Islam has always been prominent in the Hui areas such as in Xinjiang and Ningxia. Islam was introduced into China in 651, which was led by an envoy which included Muhammad's uncle, Sa'd ibn Abi Waqqas. The Gaozhong Emperor established the Huaisheng Mosque in memory of Prophet Muhammad. Muslims dominated during the Song and Yuan Dynasties in trade, exploration, and more. Islam is experiencing a revival due to inter-ethnic co-ordinated activities, and there are 10 minority groups which are predominantly Muslim. It is thought that there are between 20 to 30 million Muslims, with 35,000 places of worship and 45,000 imams. A record number of Chinese travelled to Mecca for the hajj in 2006, which was 40% more than the year before.

Judaism was introduced during the Tang Dynasty by small groups of Jews who settled in China. The most prominent community were the Kaifeng Jews, who are from Kaifeng, Henan. During the 20th century, there were many Jews who sought refuge from anti-Semitic programs in the Russian Empire as well as wars and revolutions from China, as well as the Central European Nazi policy in countries such as Germany, Austria, Poland, and other Eastern European Nations. Many of these people arrived in Harbin, Shanghai, and Hong Kong. In fact, there is even a Shanghai Ghetto which was known for its large population of Jewish refugees who relocated either after the war, or during the establishment of the People's Republic of China. Today, many descendants of Kaifeng Jews live amongst the population, but are unaware of their roots. However, later arrivals in Beijing, Shanghai, and Hong Kong have developed communities and academic studies in China.

Other than these major world religions, there are traditional non-Han ethnic religions such as the White Stone Religions, Dongbaism, and Moz. There are also many new religious movements that were inspired by QiGong, such as Falun Gong, Yuanji Gong, Zhong Gong, Wong Gong, and even Christian-inspired groups such as Mentuhui, Fuhuodao, Lightning from the East, Linglingism, and Zhushenism.

Confucianism is also popular amongst intellectuals.

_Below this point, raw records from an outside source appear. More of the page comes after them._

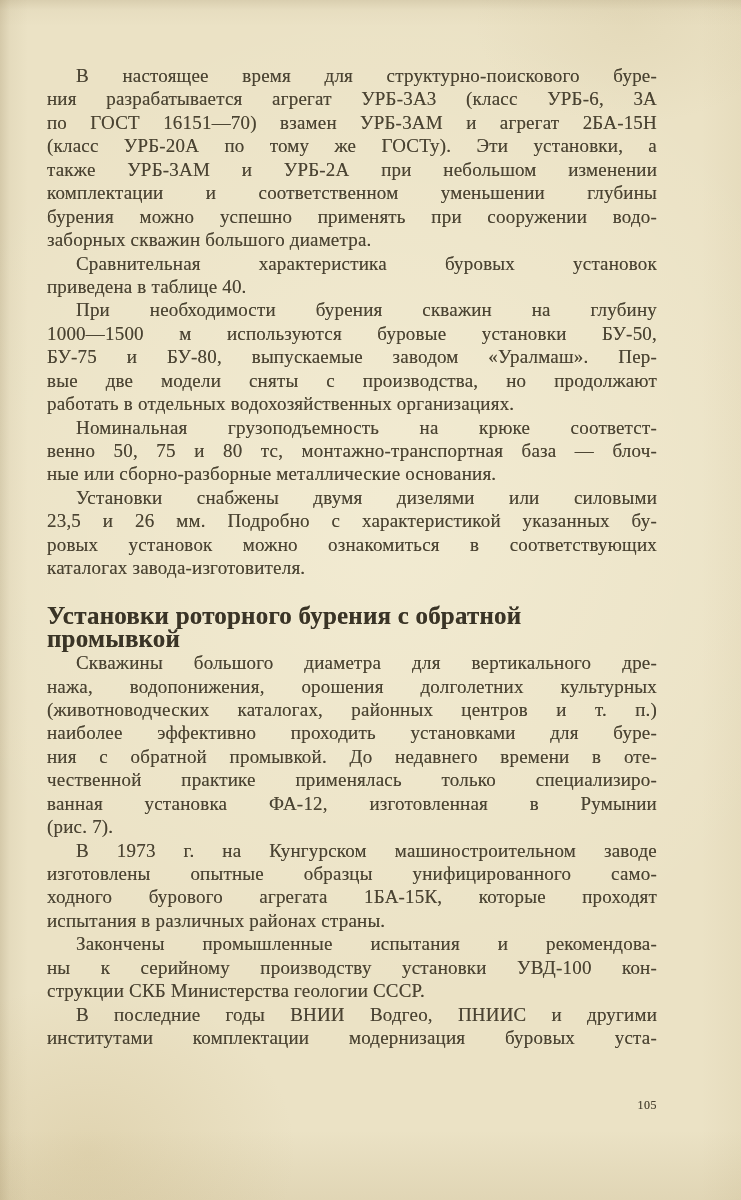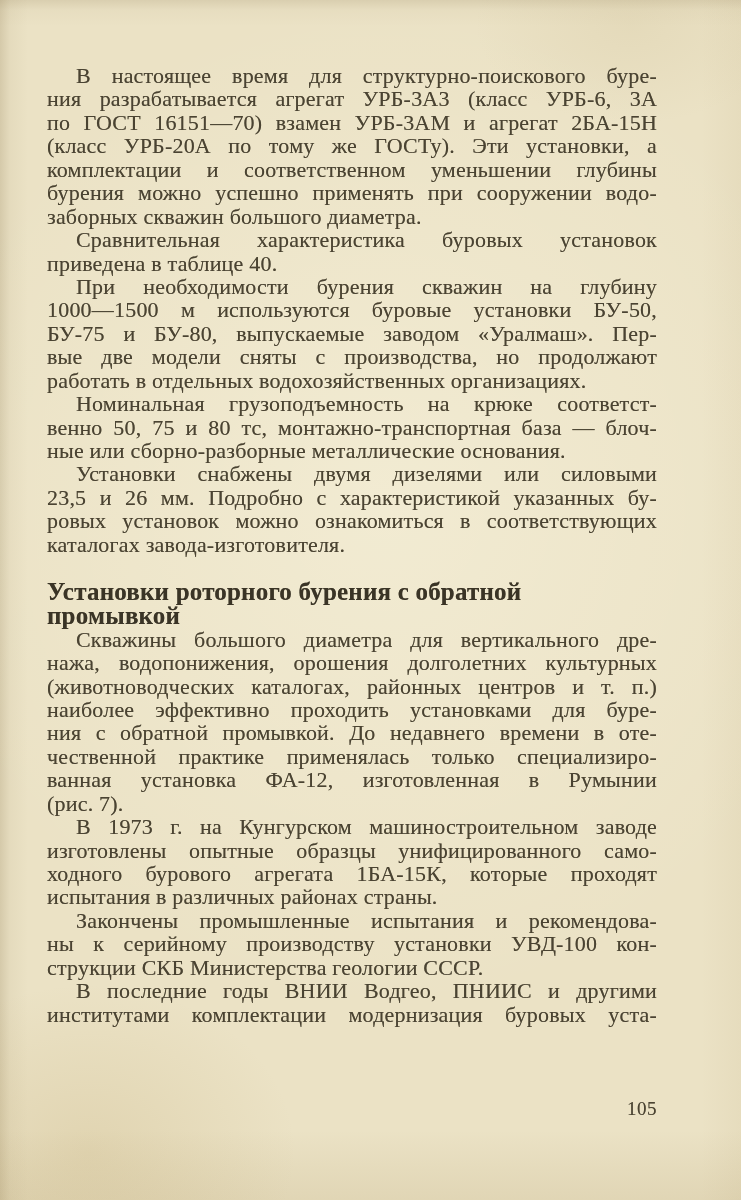"В настоящее время для" .line { font-size: 22px -> 19px }
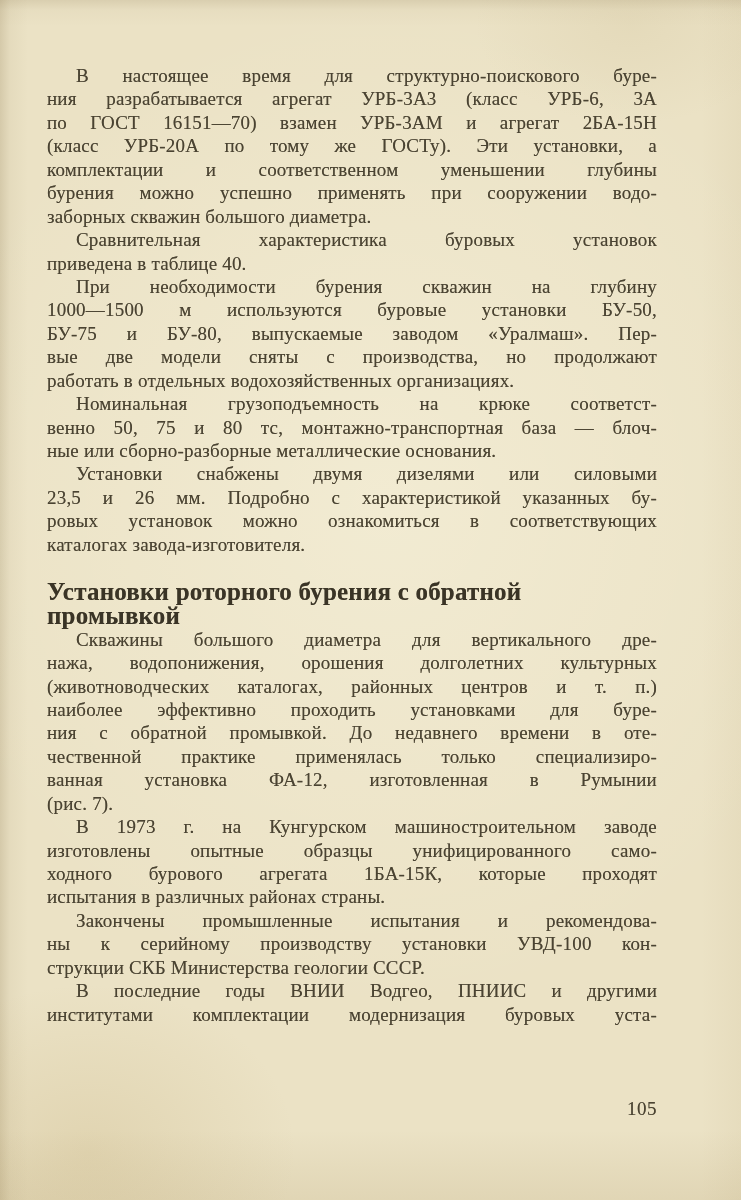"также УРБ-3АМ и УРБ-2А при" span.line { html: none -> <span>также УРБ-3АМ и УРБ-2А при небольшом изменении</span> }
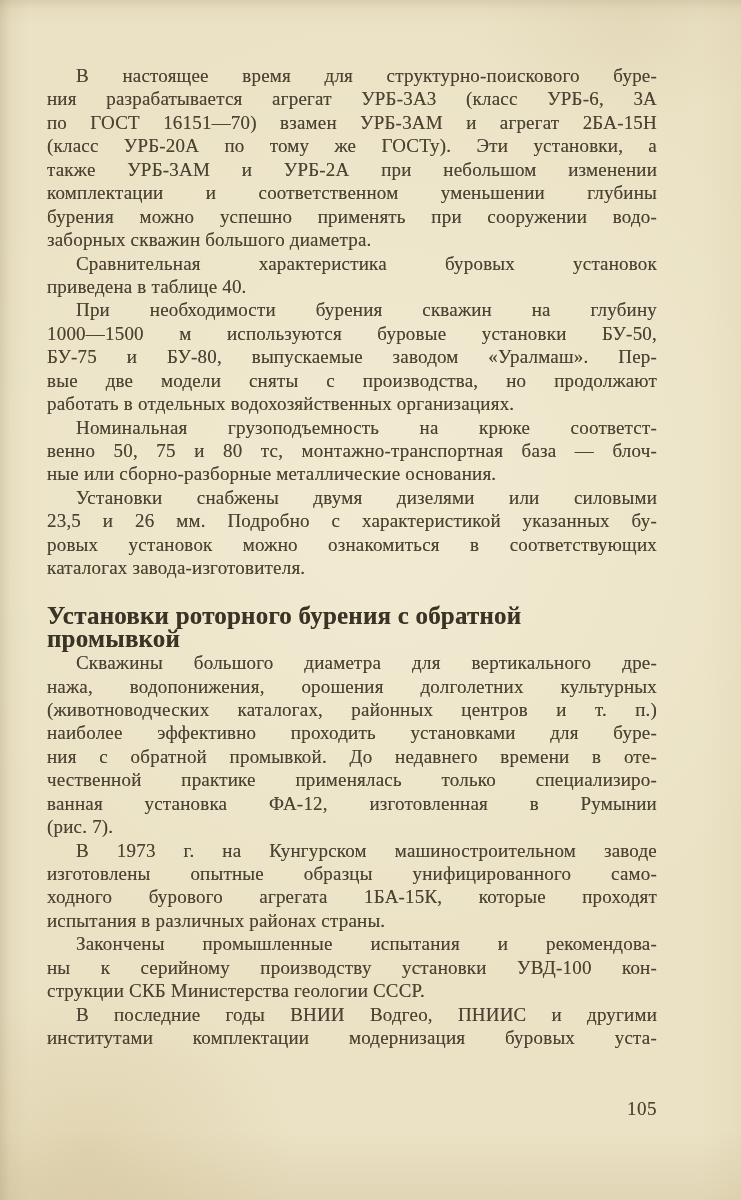"105" .page-number { font-size: 19px -> 12px }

Even though it was originally rejected by the Republic of China and the People's Republic of China, the current Government now supports this ancient Chinese philosophy. There are many Confucius Institutes all around the world due to the rise in cultural conservatism and nationalism.

There are also several religions which either have a very small percentage of followers or have collapsed entirely. This includes the worship of Heaven, Manichaeism, and Zoroastrianism. Hinduism only has 130,000 followers but there are Hindu influences such as the Six Doctrines, yoga, stupas, and more in China. In the late 13th century, there were bilingual Chinese and Tamil language inscription found at a temple of Shiva in Quanzhou. This is one of 2 southern Indian-style temples which were built at an old port where foreign traders used to live.